The response must contain every line below in which "discount" appears.

:: Records provided

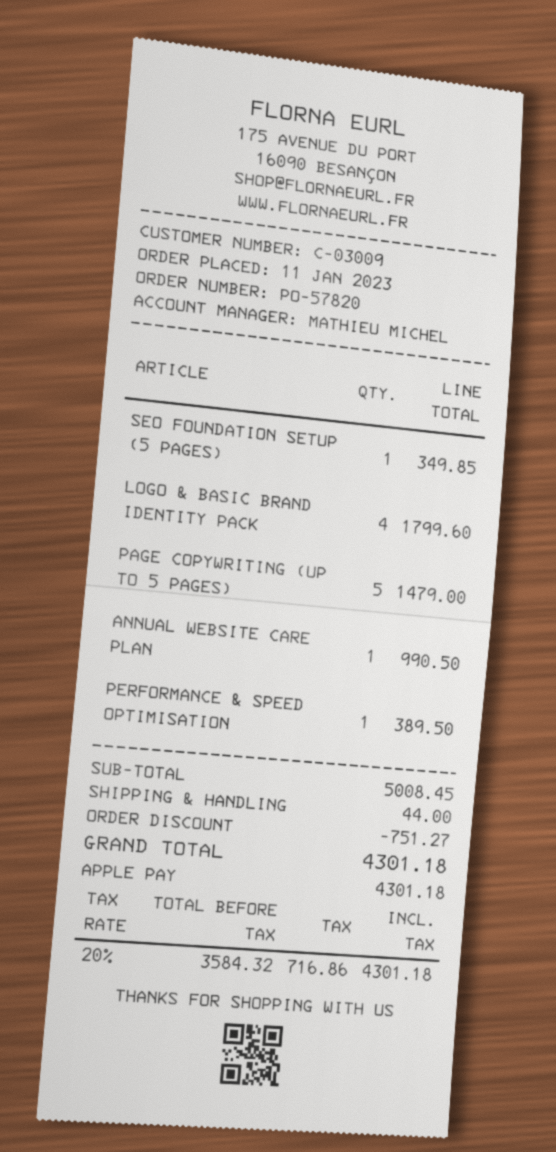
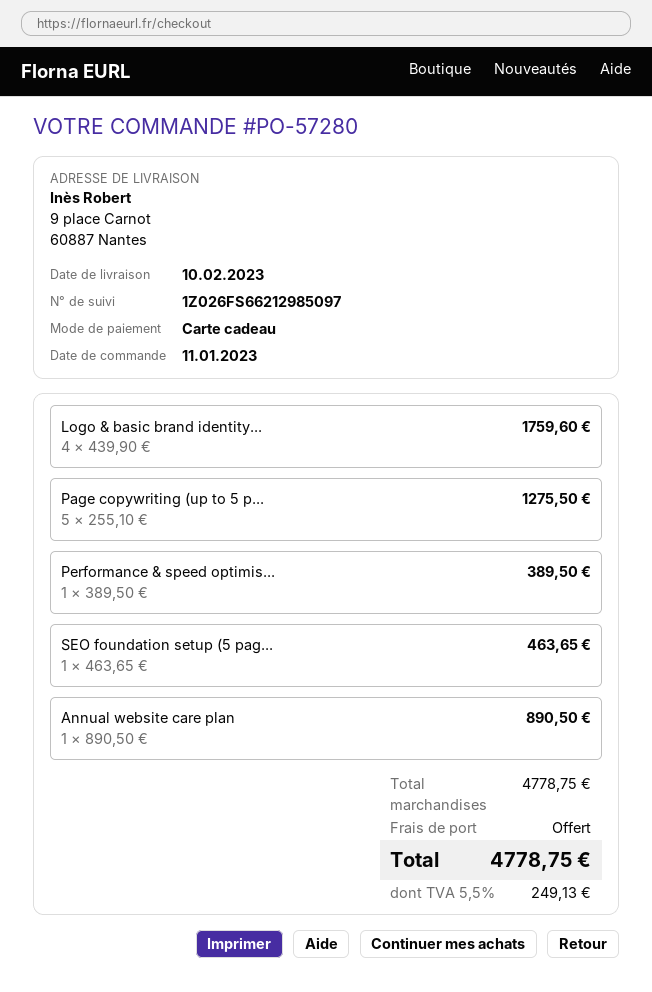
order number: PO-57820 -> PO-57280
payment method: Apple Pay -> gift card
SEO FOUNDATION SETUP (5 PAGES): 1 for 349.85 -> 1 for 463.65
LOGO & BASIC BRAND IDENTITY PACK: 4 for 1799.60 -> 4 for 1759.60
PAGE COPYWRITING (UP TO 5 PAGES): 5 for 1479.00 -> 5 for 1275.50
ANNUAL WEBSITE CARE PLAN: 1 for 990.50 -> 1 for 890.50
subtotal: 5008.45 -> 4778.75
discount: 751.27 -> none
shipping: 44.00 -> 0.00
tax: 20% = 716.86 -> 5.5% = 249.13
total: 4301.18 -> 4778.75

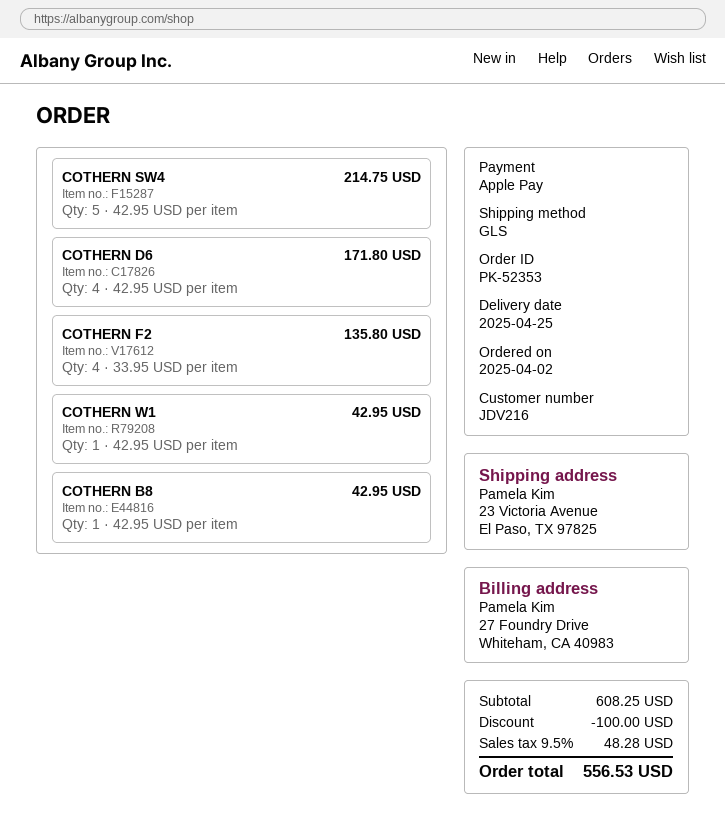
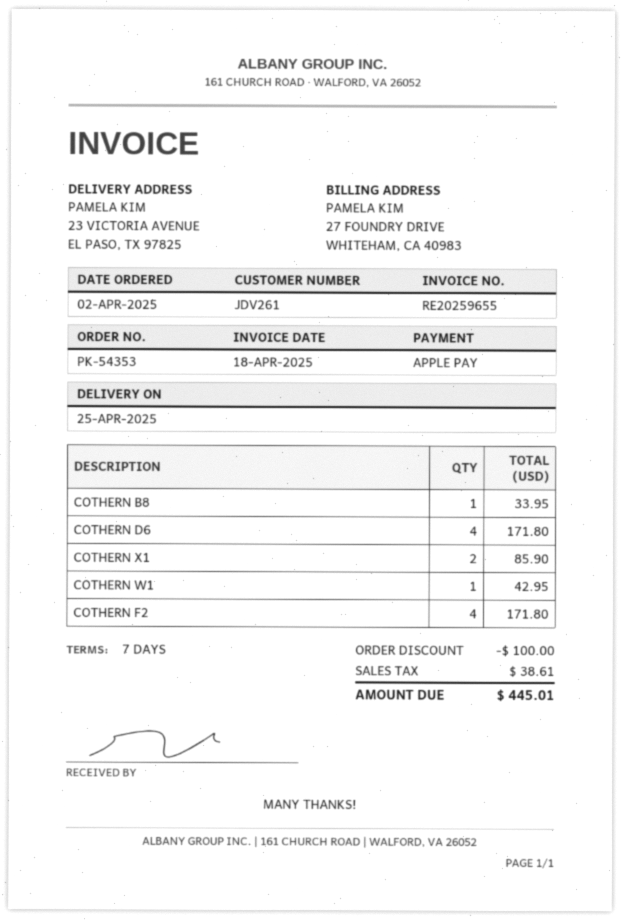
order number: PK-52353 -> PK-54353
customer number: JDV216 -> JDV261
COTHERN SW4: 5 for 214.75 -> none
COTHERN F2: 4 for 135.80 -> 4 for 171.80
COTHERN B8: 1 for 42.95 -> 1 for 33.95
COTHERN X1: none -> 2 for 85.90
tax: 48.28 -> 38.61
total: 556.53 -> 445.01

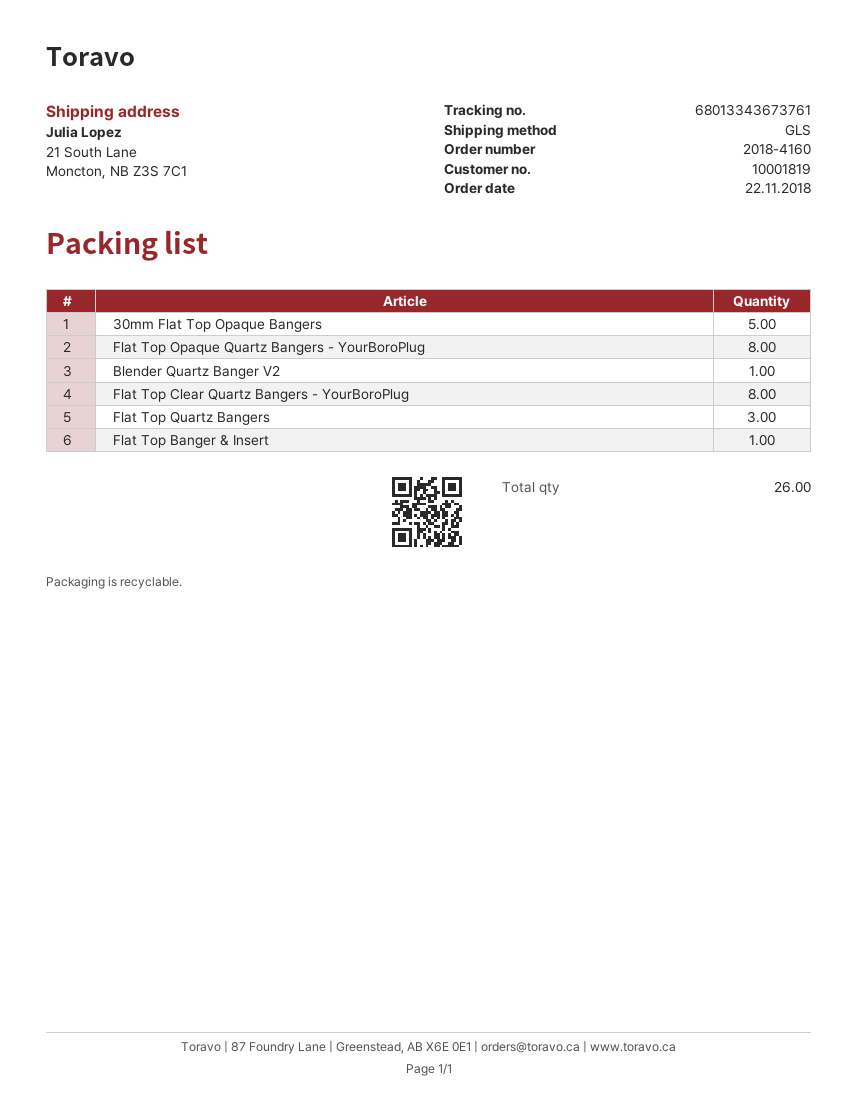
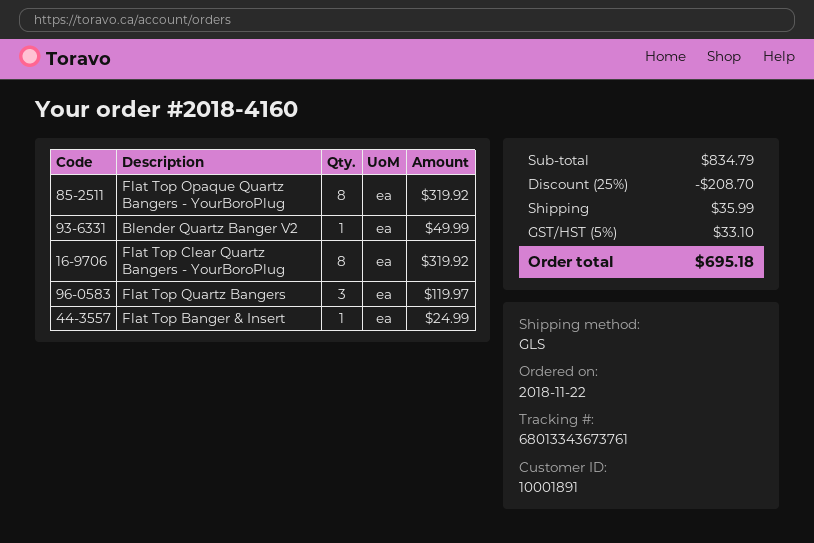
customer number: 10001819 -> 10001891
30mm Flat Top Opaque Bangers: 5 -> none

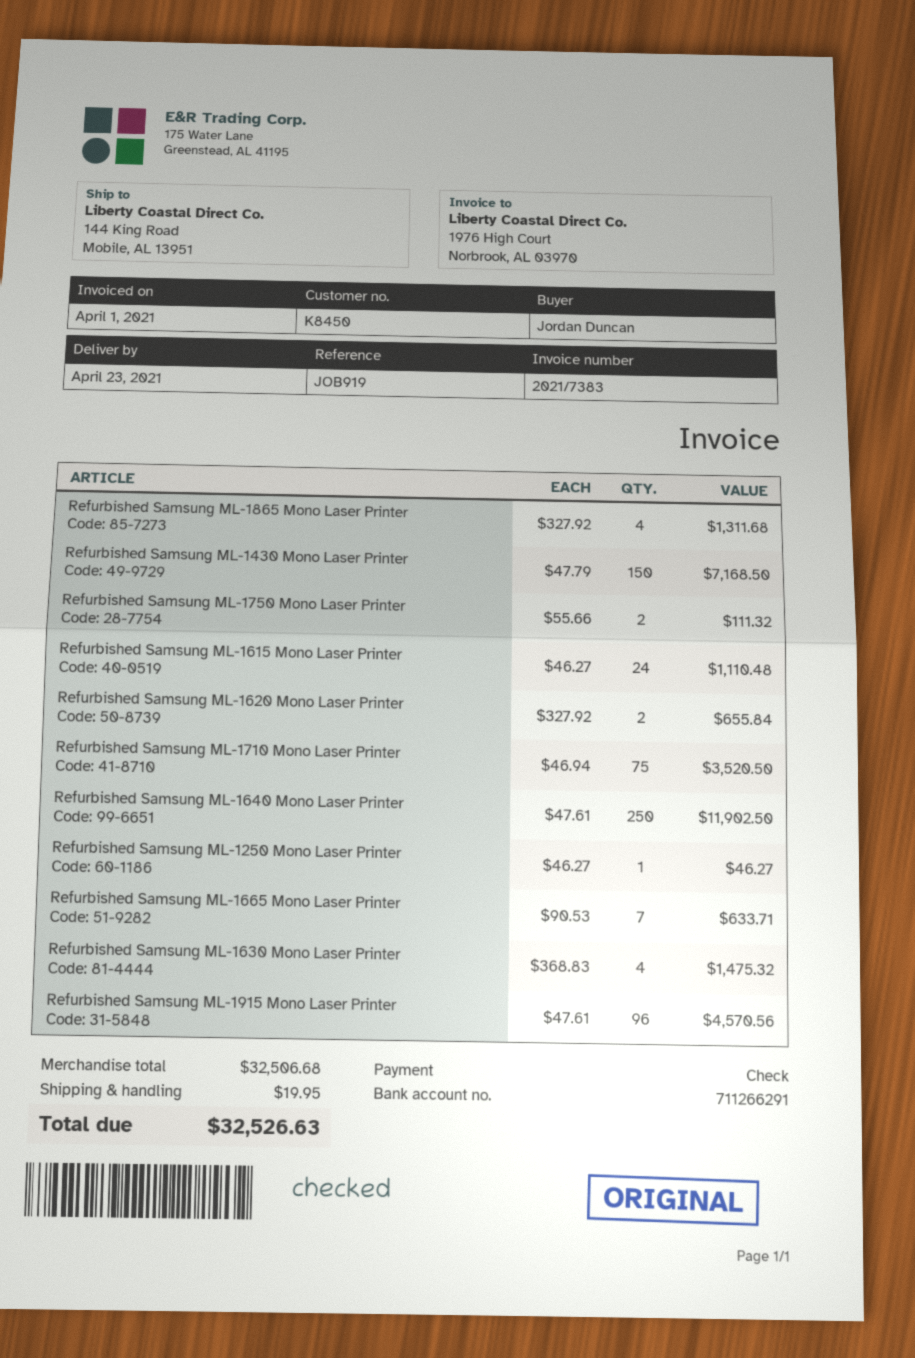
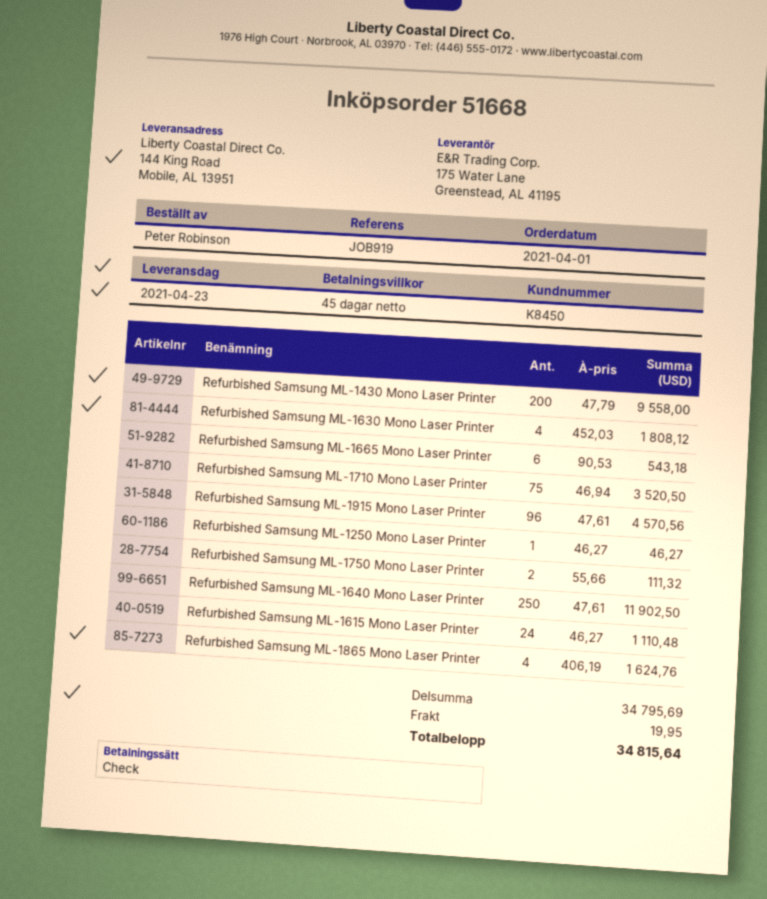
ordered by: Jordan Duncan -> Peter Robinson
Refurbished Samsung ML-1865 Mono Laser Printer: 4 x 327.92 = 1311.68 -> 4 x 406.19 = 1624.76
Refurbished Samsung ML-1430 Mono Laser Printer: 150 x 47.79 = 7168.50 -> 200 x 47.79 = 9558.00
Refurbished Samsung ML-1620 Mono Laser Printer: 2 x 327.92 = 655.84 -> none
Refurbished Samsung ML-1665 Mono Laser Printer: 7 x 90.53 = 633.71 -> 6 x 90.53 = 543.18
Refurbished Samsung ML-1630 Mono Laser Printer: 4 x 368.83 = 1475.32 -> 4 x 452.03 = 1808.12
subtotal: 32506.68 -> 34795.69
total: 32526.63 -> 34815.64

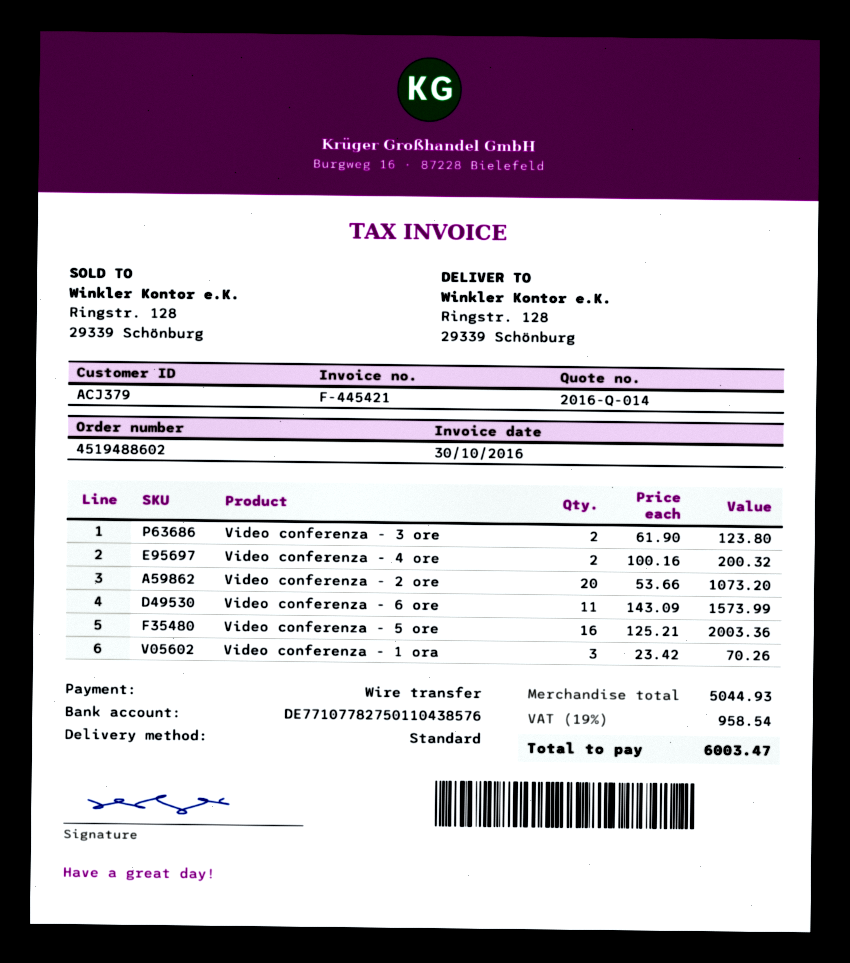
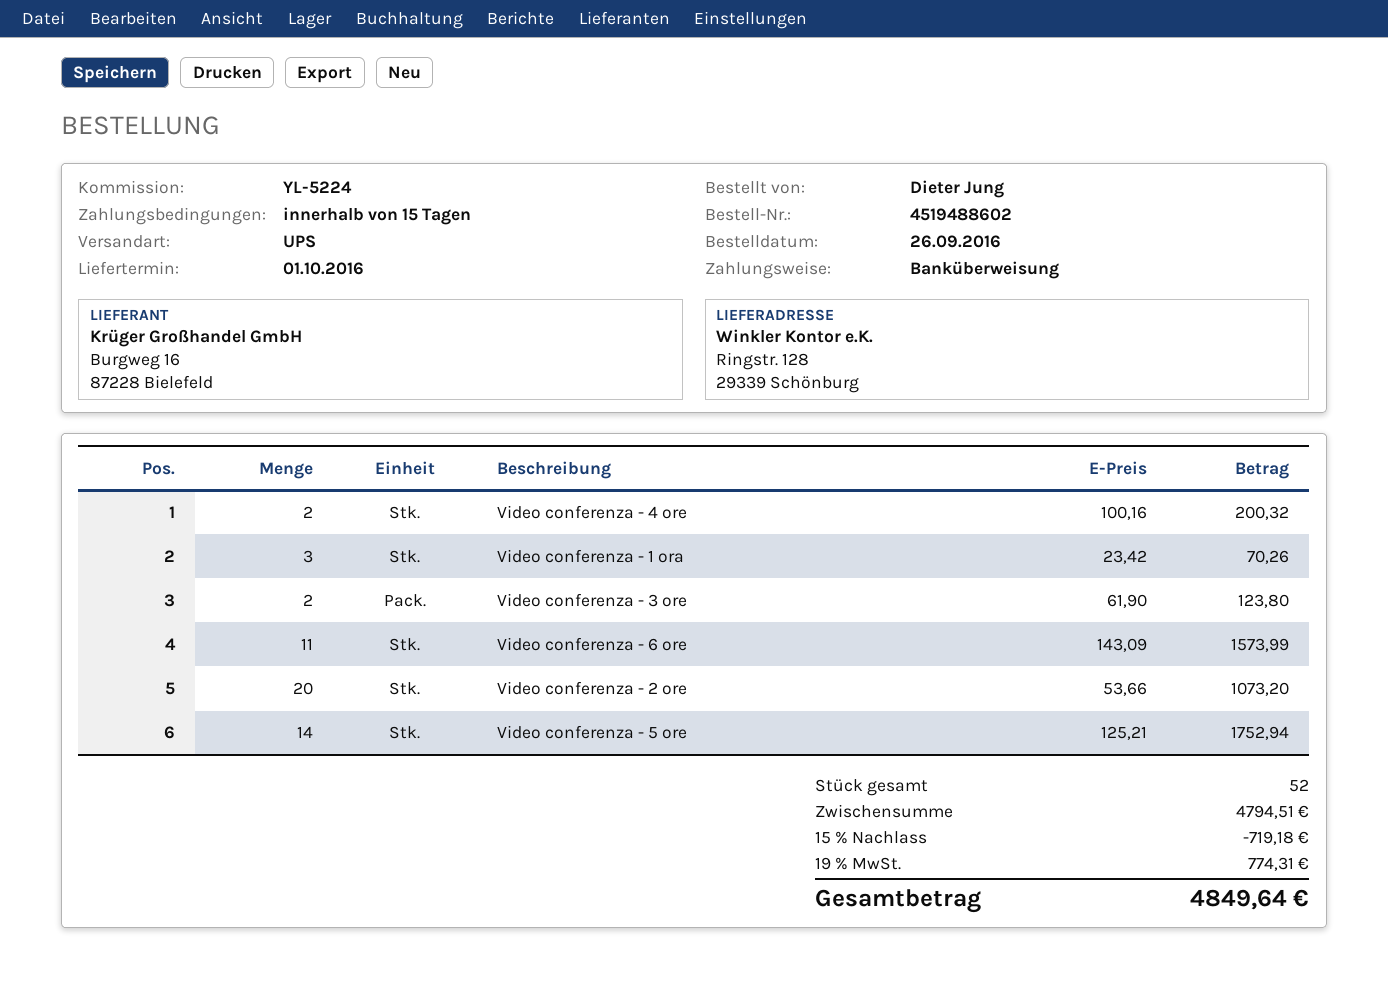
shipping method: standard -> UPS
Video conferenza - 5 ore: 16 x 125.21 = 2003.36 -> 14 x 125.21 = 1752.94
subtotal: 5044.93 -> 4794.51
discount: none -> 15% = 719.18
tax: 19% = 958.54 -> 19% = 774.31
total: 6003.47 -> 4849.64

::::

◆ Answer to the exercise:
discount: 751.27 -> none
discount: none -> 15% = 719.18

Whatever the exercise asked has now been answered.